I hung out at Hotel Figueroa on Monday night with some of my fellow Metro-bloggers. I was in no condition to be having any alcohol since my post-Coachella body was like one of those sponges you find abandoned in the desert. But I had some anyway, and it probably cost me my iPod.
Wait, no, no, it was just boring ol’ inattention and forgetfulness that did that. I left it on our table. It’s a black iPod and there were a lot of shadows draped about. The place was near empty as closing time was drawing near, so it made perfect sense to me, after getting off the Metro and realizing it was gone, that the only person who might have seen it would have been whoever bused our table. And since the world is a good and honest place, they’d have saved it for me. I was confident of that. I had some good karma saved up; On Sunday I saw a girl drop her Coachella ticket, so I picked it up and gave it to her. I should have gotten a reprieve for this one.
I called the Hotel Figueroa twice and then yesterday, in exasperation, went in and talked to the manager. I explained that I left my iPod and I just wanted to make a decent effort to get it back. He nodded and said he understood. In a very tentative and tactful way, he put forth the notion that there’s a chance someone NOT on staff found it (which put us in a weird semiotics zone, since it was suddenly becoming too easy for the word “found” to mean “stole.”) Yes, of course, I agreed. I’d already thought of that one. It was my second most-likely scenario, right above my vague suspicion that Muqtada al-Sadr
stole found it. Since the bar was closed at the moment, there was not much else we could do, so I left him my phone number and he promised to call if they found it.
You know, under a sofa cushion or something.

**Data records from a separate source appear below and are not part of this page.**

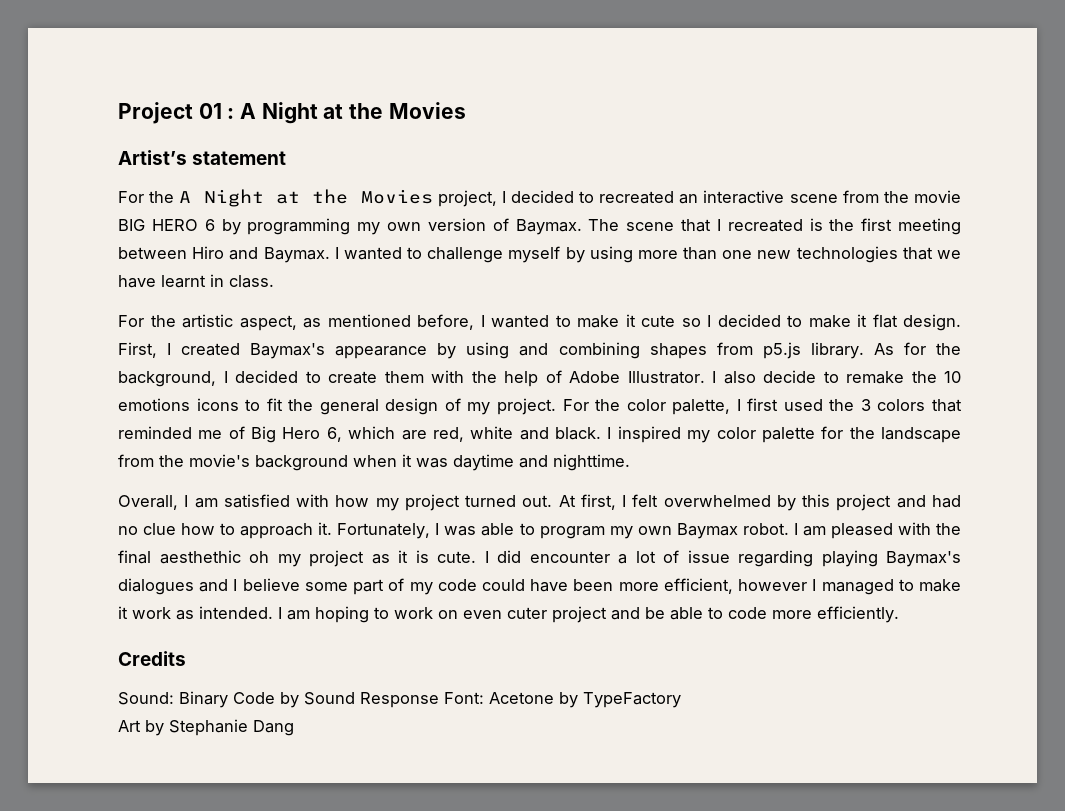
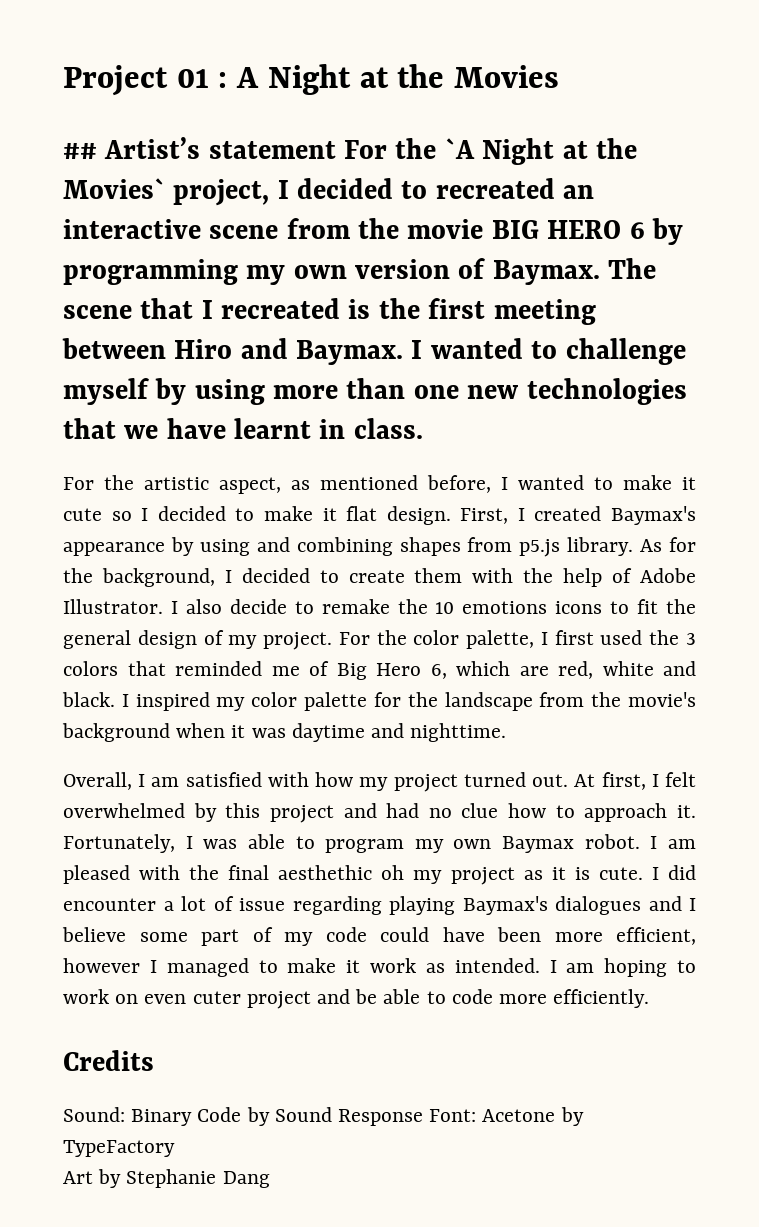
- Artist’s statement
- For the A Night at the Movies project, I decided to recreated an interactive scene from the movie BIG HERO 6 by programming my own version of Baymax.
+ ## Artist’s statement For the `A Night at the Movies` project, I decided to recreated an interactive scene from the movie BIG HERO 6 by programming my own version of Baymax.

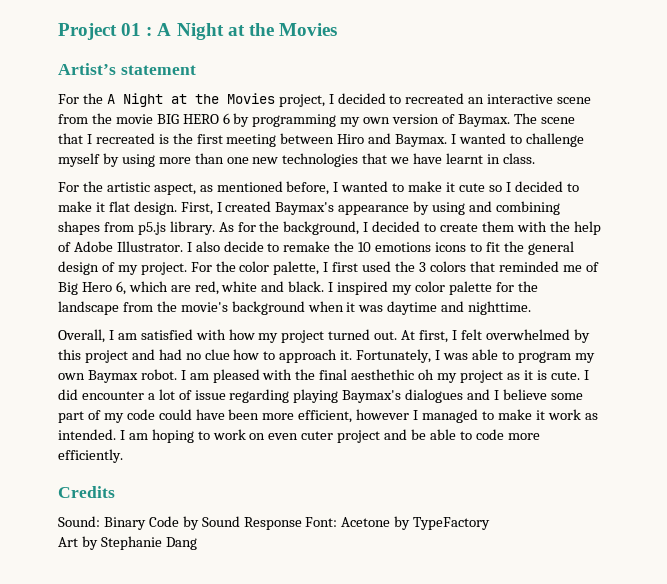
- ## Artist’s statement For the `A Night at the Movies` project, I decided to recreated an interactive scene from the movie BIG HERO 6 by programming my own version of Baymax.
+ Artist’s statement
+ For the A Night at the Movies project, I decided to recreated an interactive scene from the movie BIG HERO 6 by programming my own version of Baymax.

I don’t think I’ll see it again. I’m not devastated. It’s just a hunk of metal. I still have all the music here on Deep Blue. But seriously, what a pain. I especially believe that now because the other Will got me thinking about another potential culprit. I was so quick to blame a human, but what it had been cats? Seriously, cats with laser cannons? Or ghosts of cats? Or cats possessed by the ghosts of dead hotel residents? You know, cats’re pretty sneaky.
With all the threats out there, it’s hard to believe we hang on to our stuff as long as we do.